Le temps s'écoulait, morne et vide. Et Terpsichore n'avait plus connu que peu d'occasions de s'amuser. Les artistes, les vrais, se faisaient particulièrement rares en ces temps troublés, où le n'importe-quoi règne en maître. Les gens savent de moins en moins apprécier les oeuvres d'art, et certaines de ses plus belles inspirations, chorégraphies magnifiques, hautes en couleurs et très vives ont toutes été perdues... Quel dommage... Ne lui restent que les oeuvres de ses soeurs, comme la Joconde ou encore la Cinquième Symphonie de Beethoven... Quelle ingratitude que d'être la muse d'un art, sans doute le seul, qui ne puisse durer éternellement! Après tout, les mouvements du corps ne peuvent se garder dans une cage... Enfin...
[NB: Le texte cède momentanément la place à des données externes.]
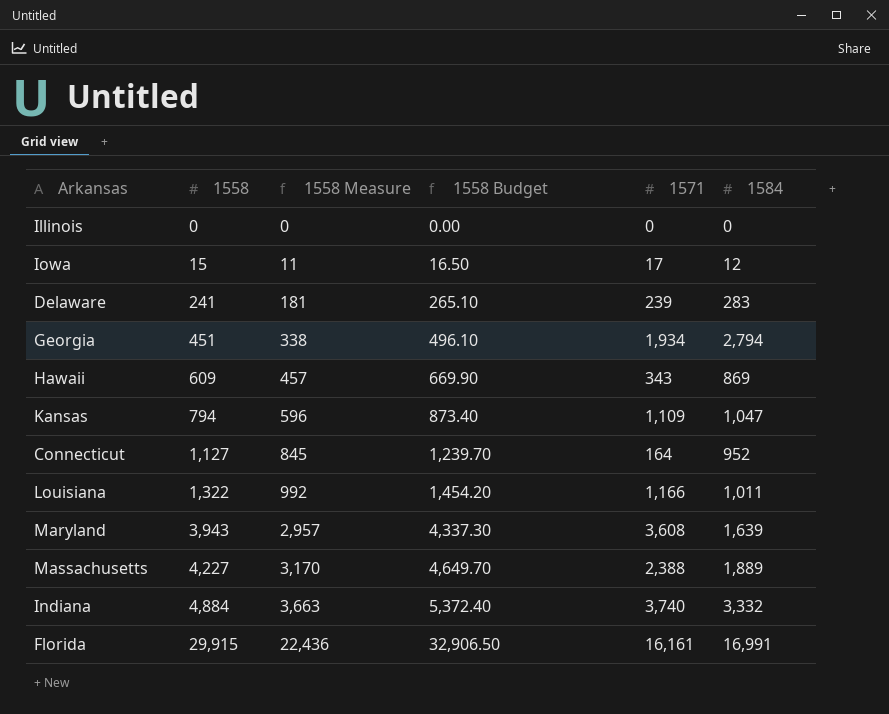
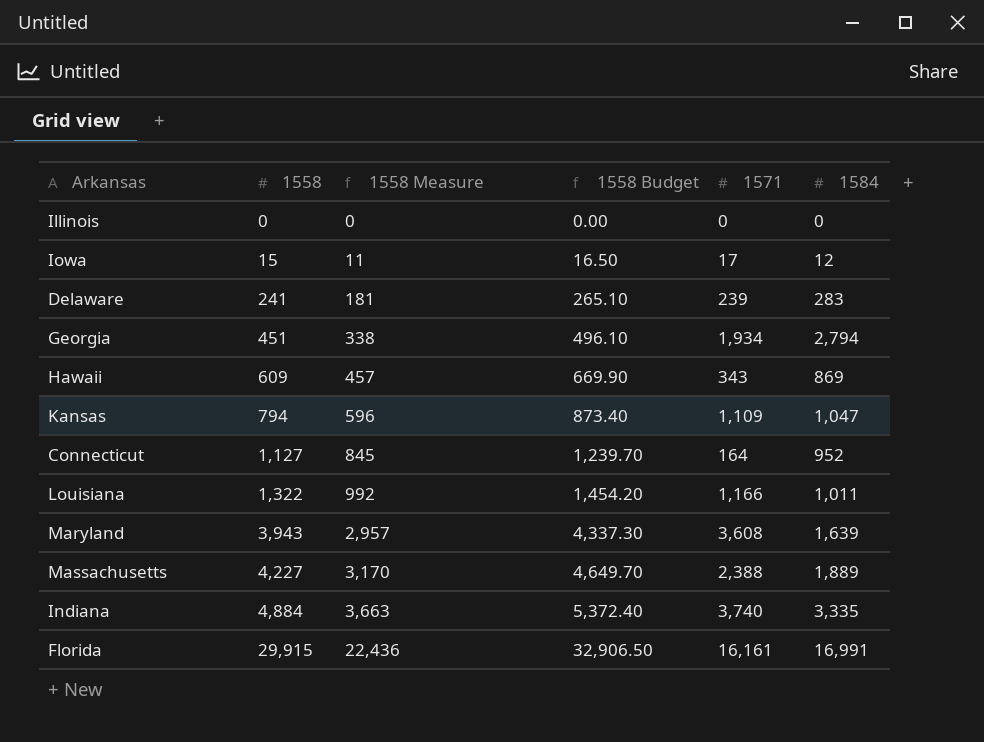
Indiana | 1584: 3,332 -> 3,335

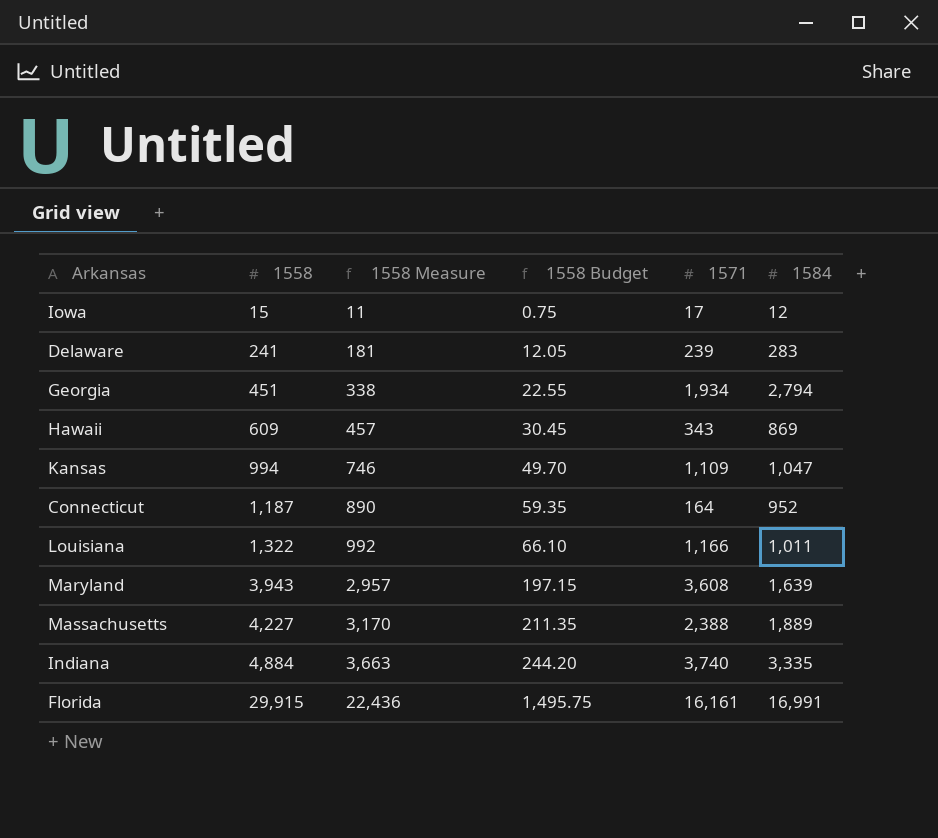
column 1558 Budget | formula: [1558] * 1.1 -> [1558] * 0.05
row Illinois: 0 | 0 | 0.00 | 0 | 0 -> none
Kansas | 1558: 794 -> 994
Kansas | 1558 Measure: 596 -> 746
Connecticut | 1558: 1,127 -> 1,187
Connecticut | 1558 Measure: 845 -> 890

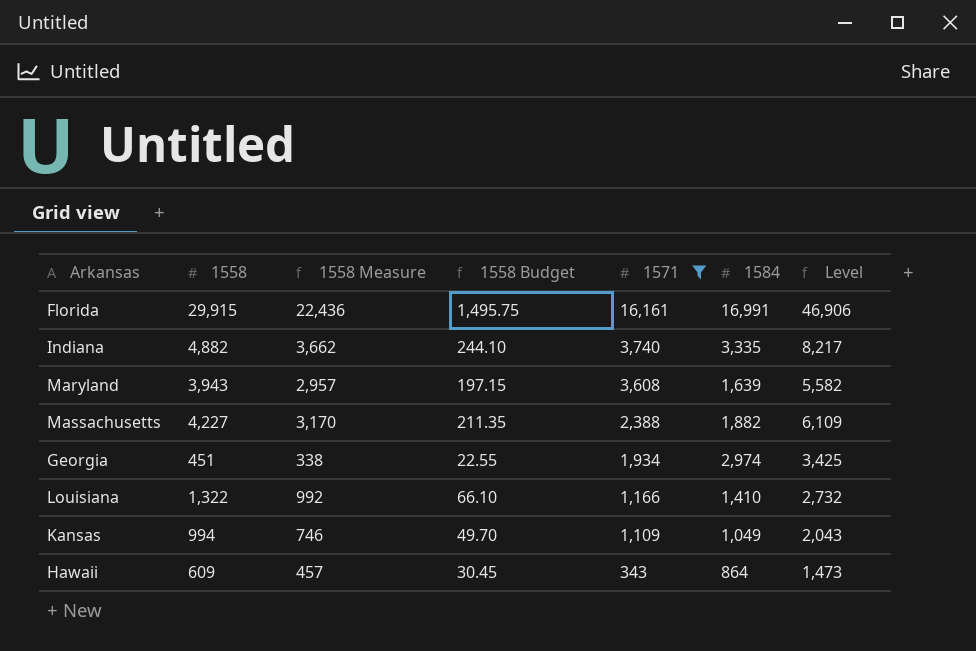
filter: none -> 1571 >= 343
row order: 1558 ascending -> 1571 descending
column Level | formula: none -> [1558] + [1584]
Indiana | 1558: 4,884 -> 4,882
Indiana | 1558 Measure: 3,663 -> 3,662
Indiana | 1558 Budget: 244.20 -> 244.10
Massachusetts | 1584: 1,889 -> 1,882
Georgia | 1584: 2,794 -> 2,974
Louisiana | 1584: 1,011 -> 1,410
Kansas | 1584: 1,047 -> 1,049
Hawaii | 1584: 869 -> 864

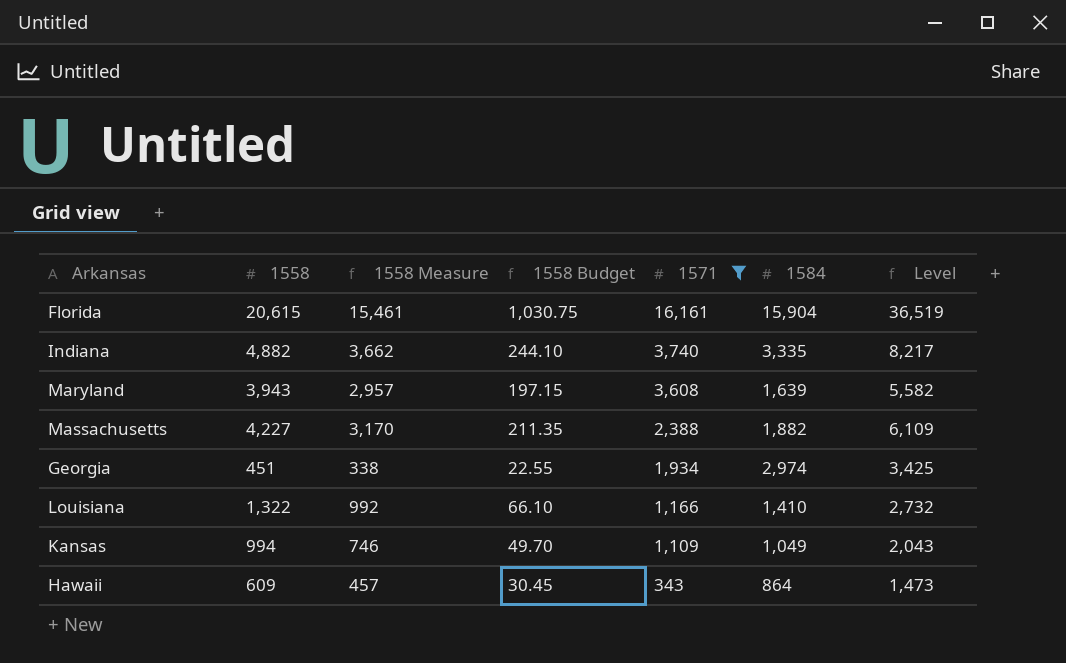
Florida | 1558: 29,915 -> 20,615
Florida | 1558 Measure: 22,436 -> 15,461
Florida | 1558 Budget: 1,495.75 -> 1,030.75
Florida | 1584: 16,991 -> 15,904
Florida | Level: 46,906 -> 36,519

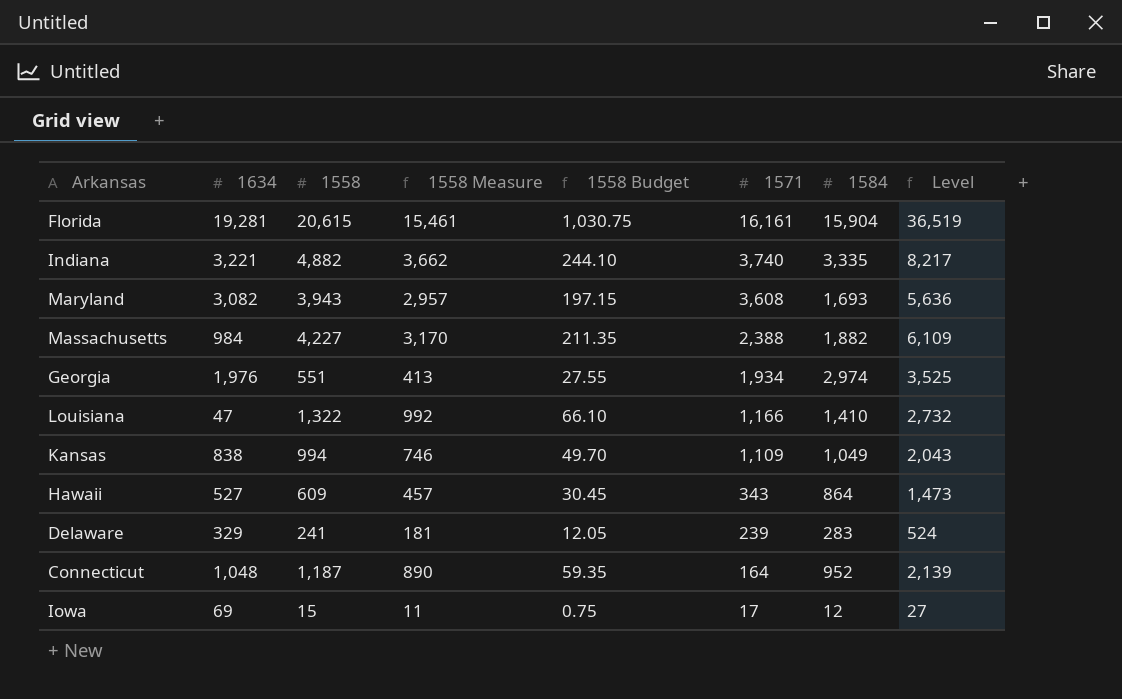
filter: 1571 >= 343 -> none
column 1634 | position: none -> 2
Maryland | 1584: 1,639 -> 1,693
Maryland | Level: 5,582 -> 5,636
Georgia | 1558: 451 -> 551
Georgia | 1558 Measure: 338 -> 413
Georgia | 1558 Budget: 22.55 -> 27.55
Georgia | Level: 3,425 -> 3,525

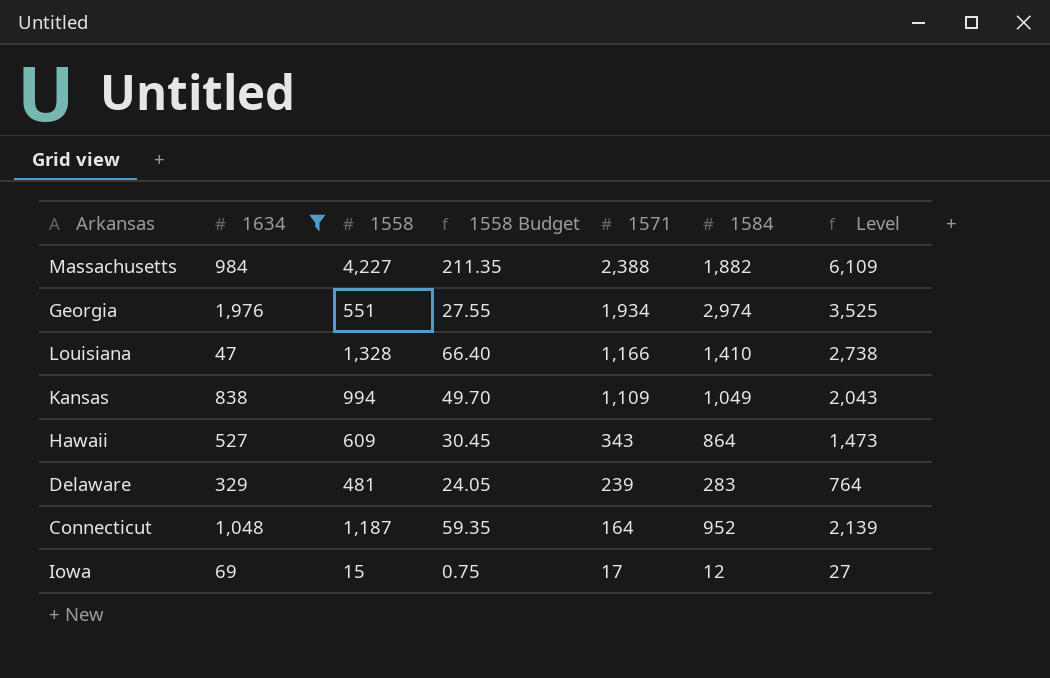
filter: none -> 1634 <= 1,976
column 1558 Measure | formula: [1558] * 0.75 -> none
Louisiana | 1558: 1,322 -> 1,328
Louisiana | 1558 Budget: 66.10 -> 66.40
Louisiana | Level: 2,732 -> 2,738
Delaware | 1558: 241 -> 481
Delaware | 1558 Budget: 12.05 -> 24.05
Delaware | Level: 524 -> 764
Ses soeurs s'étant perdues dans la nature, Terpsichore pouvait se vanter, elle, de ne point chômer. Aussi parcourait-elle l'école, invisible aux yeux des vivants, légère comme une plume, plus encore même qu'une plume, et facétieuse. Ce qu'elle cherchait? L'âme d'un artiste. Triste invention que l'école... Elle cloître les esprits brillants dans des moules! Comme si savoir que tel général a gagné telle bataille pourrait servir à un poète... Un poète peut réinventer l'histoire, mais n'est certainement pas fait pour l'apprendre par coeur! Il est fait pour la faire revivre et non pas pour la coucher sans âme sur un morceau de papier... Souvent, on reconnaît allègrement les artistes. Ce sont des marginaux, le nez en l'air souvent ou en train de dessiner sur un coin de table. Peut-être en train de rêvasser aussi... De son oeil aiguisé, Terpsichore chercha, dans toutes les salles... En vain. Ne lui restait que la bibliothèque. Seul espoir pour sauver cette journée ainsi que la jeunesse de cette ville... Forcément, un artiste devait se cacher par ici...
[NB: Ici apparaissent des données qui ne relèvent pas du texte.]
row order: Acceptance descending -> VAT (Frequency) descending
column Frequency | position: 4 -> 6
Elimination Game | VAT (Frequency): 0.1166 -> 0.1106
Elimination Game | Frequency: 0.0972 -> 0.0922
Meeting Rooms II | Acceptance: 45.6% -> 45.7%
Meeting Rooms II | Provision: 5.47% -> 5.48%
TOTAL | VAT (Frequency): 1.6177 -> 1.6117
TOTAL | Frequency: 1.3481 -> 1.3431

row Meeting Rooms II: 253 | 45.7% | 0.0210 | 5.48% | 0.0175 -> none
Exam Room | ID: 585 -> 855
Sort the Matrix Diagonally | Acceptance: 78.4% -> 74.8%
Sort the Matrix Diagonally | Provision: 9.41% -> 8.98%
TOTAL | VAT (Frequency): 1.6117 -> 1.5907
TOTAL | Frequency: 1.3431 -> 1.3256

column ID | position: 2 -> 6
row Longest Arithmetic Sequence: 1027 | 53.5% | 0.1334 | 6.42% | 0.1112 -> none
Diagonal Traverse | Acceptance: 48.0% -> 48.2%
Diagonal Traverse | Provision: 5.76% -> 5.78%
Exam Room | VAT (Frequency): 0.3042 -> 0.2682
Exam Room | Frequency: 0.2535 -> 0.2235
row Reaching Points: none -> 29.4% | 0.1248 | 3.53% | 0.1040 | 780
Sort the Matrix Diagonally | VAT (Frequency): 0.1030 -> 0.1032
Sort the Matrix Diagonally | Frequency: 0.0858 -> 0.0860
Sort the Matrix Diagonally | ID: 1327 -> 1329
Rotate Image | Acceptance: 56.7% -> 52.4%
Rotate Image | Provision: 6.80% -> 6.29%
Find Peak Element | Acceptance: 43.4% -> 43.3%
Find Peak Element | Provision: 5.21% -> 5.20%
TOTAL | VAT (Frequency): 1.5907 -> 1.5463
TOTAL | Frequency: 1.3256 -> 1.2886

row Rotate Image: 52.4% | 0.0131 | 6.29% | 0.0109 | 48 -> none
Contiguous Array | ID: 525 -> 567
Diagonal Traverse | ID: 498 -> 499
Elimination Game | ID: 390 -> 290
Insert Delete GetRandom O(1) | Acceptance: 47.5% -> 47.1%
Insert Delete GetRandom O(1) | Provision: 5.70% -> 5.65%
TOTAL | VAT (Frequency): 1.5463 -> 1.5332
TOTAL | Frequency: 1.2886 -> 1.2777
Peut-être qu'une brève apparition stimulerait les esprits et les obligerait à se révéler?
Légère, ondulante comme le vent, Terpsichore prit un peu de consistance. Le temps d'un instant, tout juste assez long pour que sa silhouette gracile et toute en attraits soit visible, puis elle disparu de nouveau, telle un nuage de poussière dissipé par le vent. Ne restait, de l'endroit où elle était apparue, que quelques paillettes vite éparpillées. C'est sur une table qu'elle s'était retrouvée debout, les draps en tulle transparents, rendus opaques uniquement aux endroits que la bienséance exigeait, ces derniers d'une couleur blanche, dorée ou orangée s'accordaient parfaitement avec le blanc aux reflets miel des cheveux de la Muse.
Elle n'avait plus qu'à attendre désormais.